|Summary:||ASTERISK-15058: [regression] High CPU usage, choppy sound|
|Date Opened:||2009-10-30 19:45:47||Date Closed:||2011-06-07 14:07:45|
|Environment:||Attachments:||( 0) gdb.txt|
( 1) gdb2.txt
( 2) gdb3.txt
|Description:||After upgrading from Asterisk 184.108.40.206 to 220.127.116.11 I seem to have a random problem with high CPU usage. When making a SIP to SIP call or SIP to System call Asterisk process CPU usage goes much higher than normal and the sound get's choppy. This is somewhat random but occurs fairly regularly, maybe 50% of the time.|
If it happens it happens as soon as a call is answered. CPU usage sometimes stays high for minutes and will suddenly go low even though I didn't do anything. More often than not it only stays high for a short period of time and then goes back to normal.

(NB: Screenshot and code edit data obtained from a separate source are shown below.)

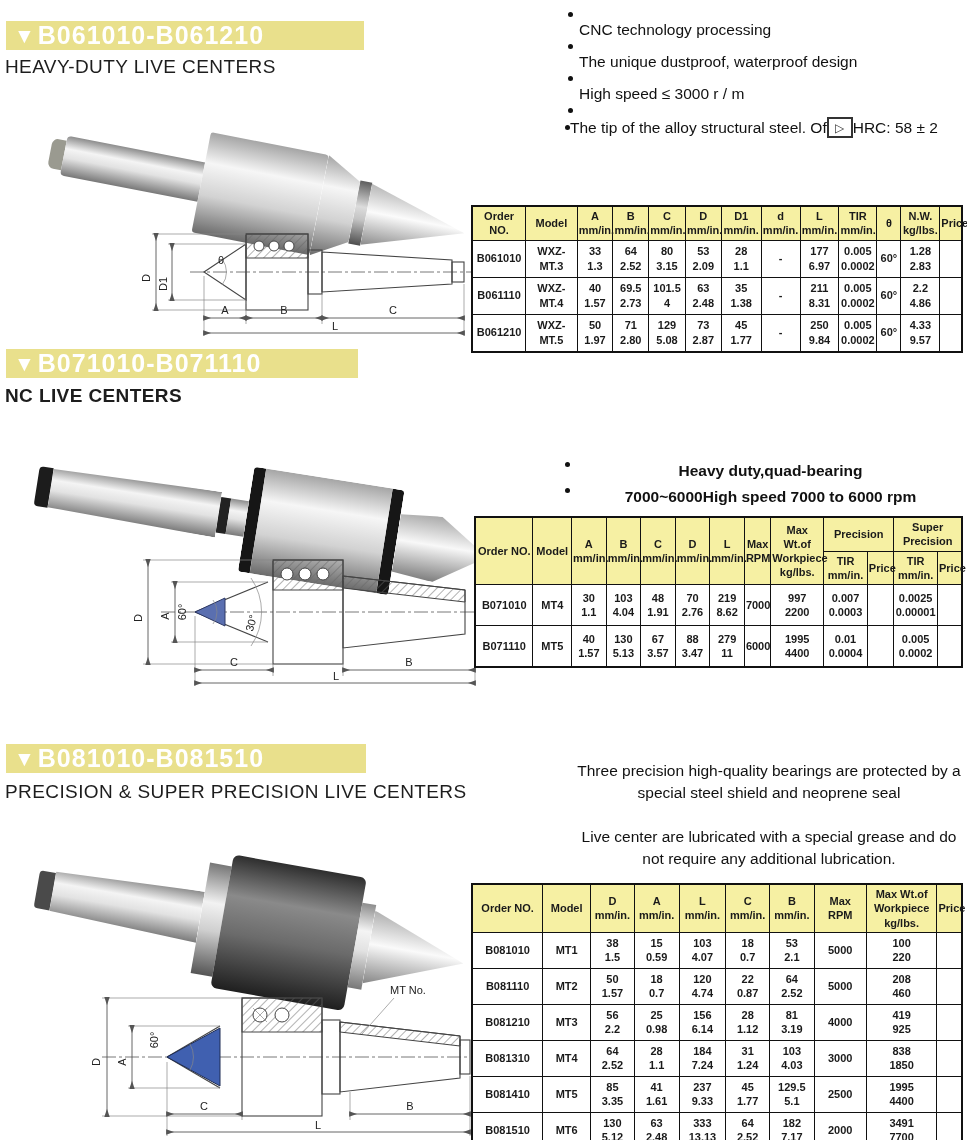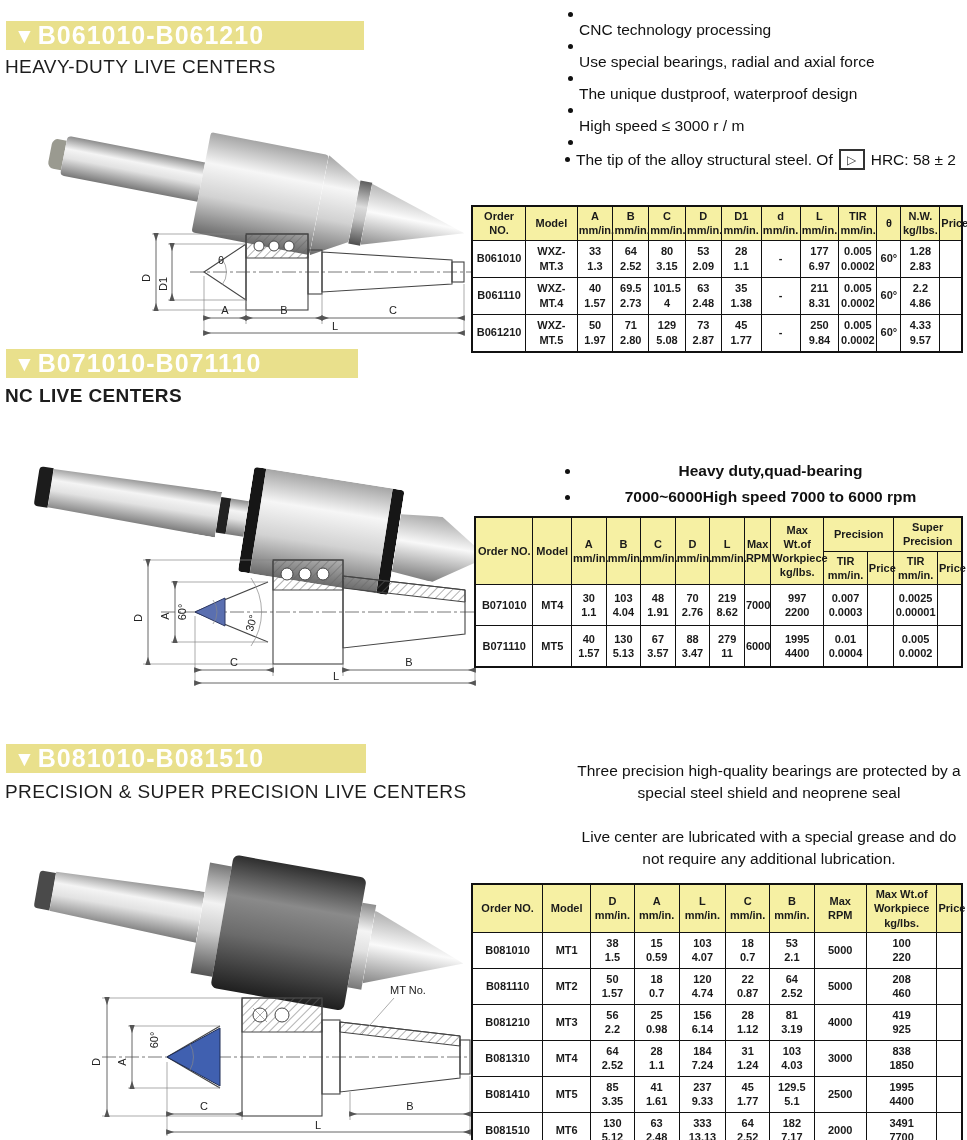"Use special bearings, radial and" div.feat { html: <div> <span></span> <span>Use special bearings, radial and axial force</span> </div> -> none }
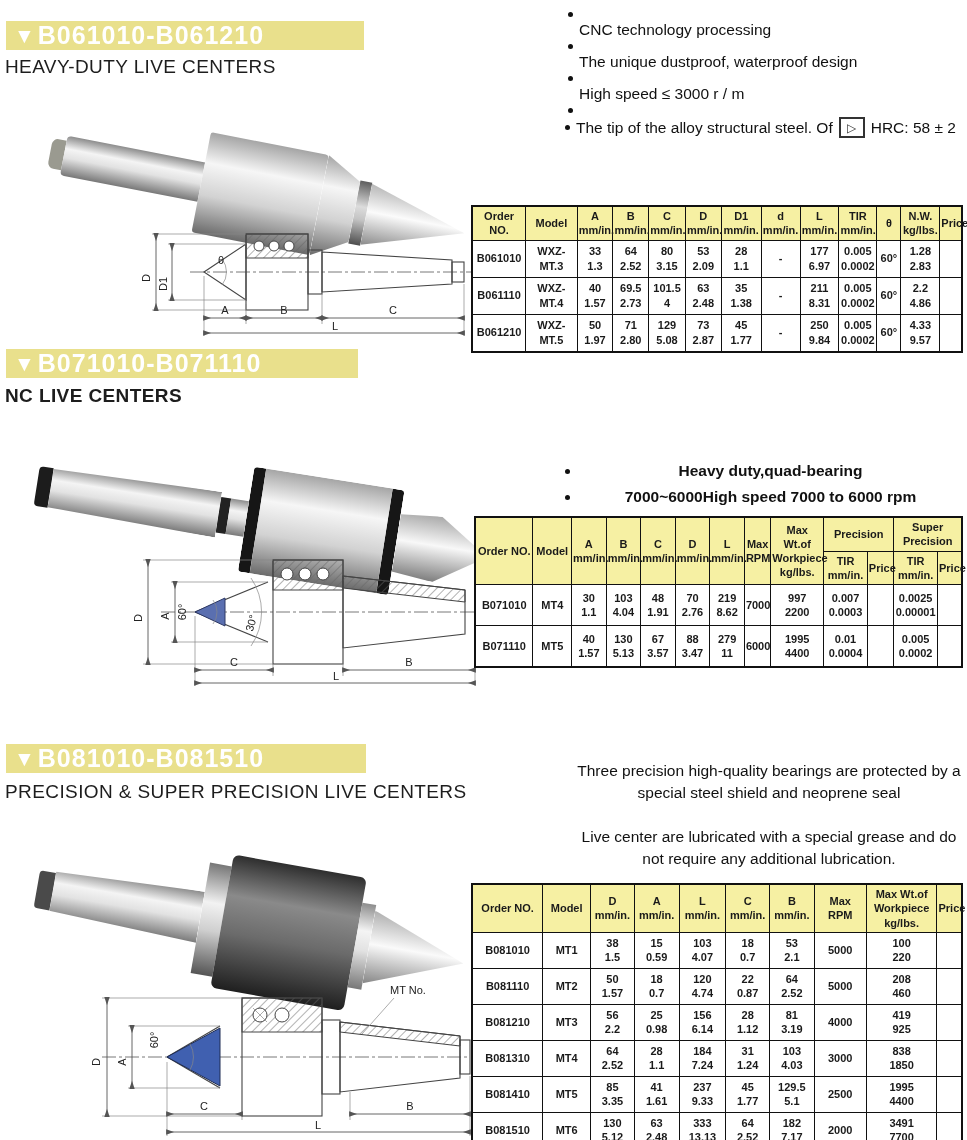"The tip of the alloy" .tail-line { gap: 6px -> 0 }
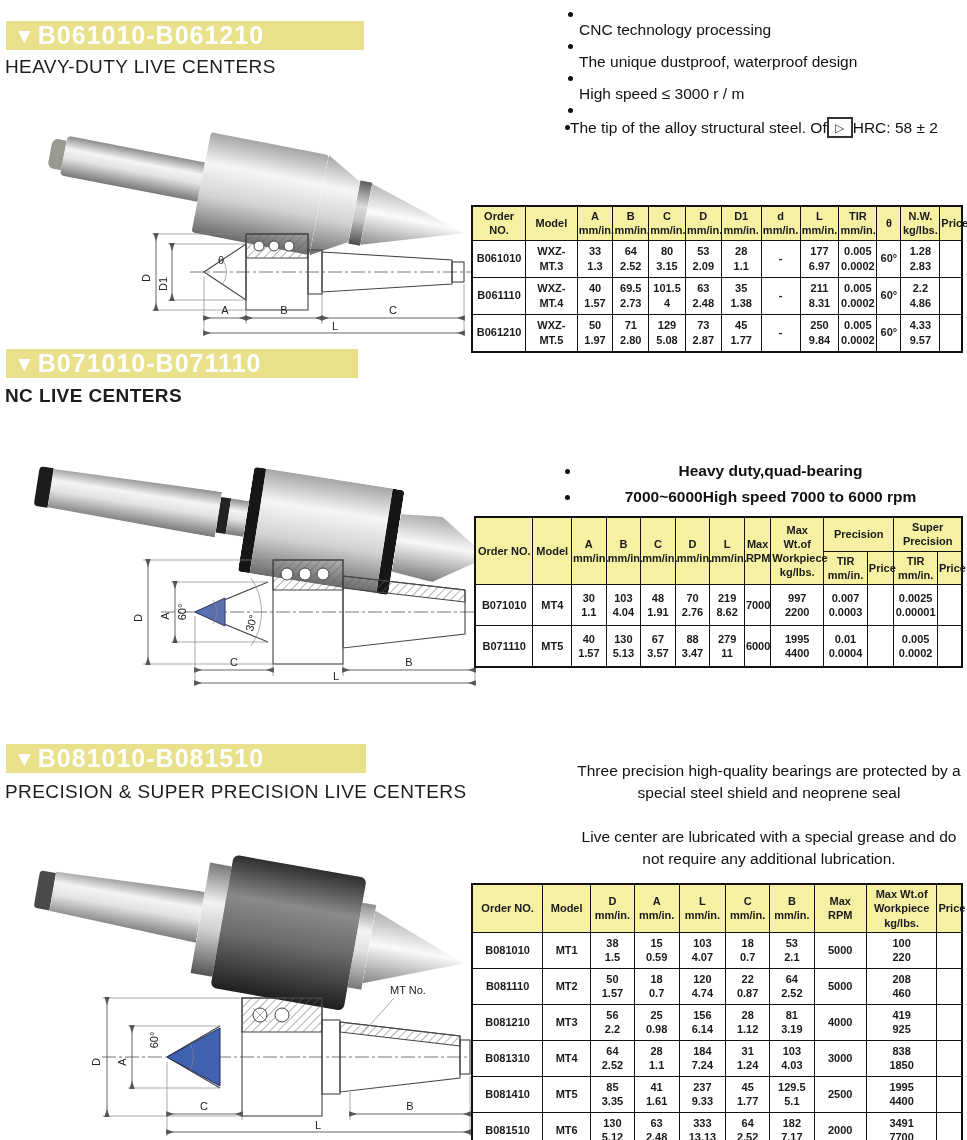"Heavy duty,quad-bearing" .feat2 { align-items: center -> none }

I am running 64bit CentOS 5.4. Log files and Asterisk CLI -vvvvvvvvvvr look clean.
Not sure if this is useful but I will attached a gdb.txt file taken while it is happening
|Comments:||By: mustardman (mustardman) 2009-10-31 03:51:50|
I cannot get Asterisk to actually answer calls with gdb attached but maybe it will still help.
By: mustardman (mustardman) 2009-10-31 16:35:24
Upon further testing it is worse than I originally thought. The longer Asterisk sits idling the worse it is when it first answers a call. After about 10 minutes of idling it goes to 50% cpu usage (on my dual core HT system). If I leave Asterisk idling for an hour or two and call in to the system the Asterisk process pins the CPU at 100% for about 30 seconds.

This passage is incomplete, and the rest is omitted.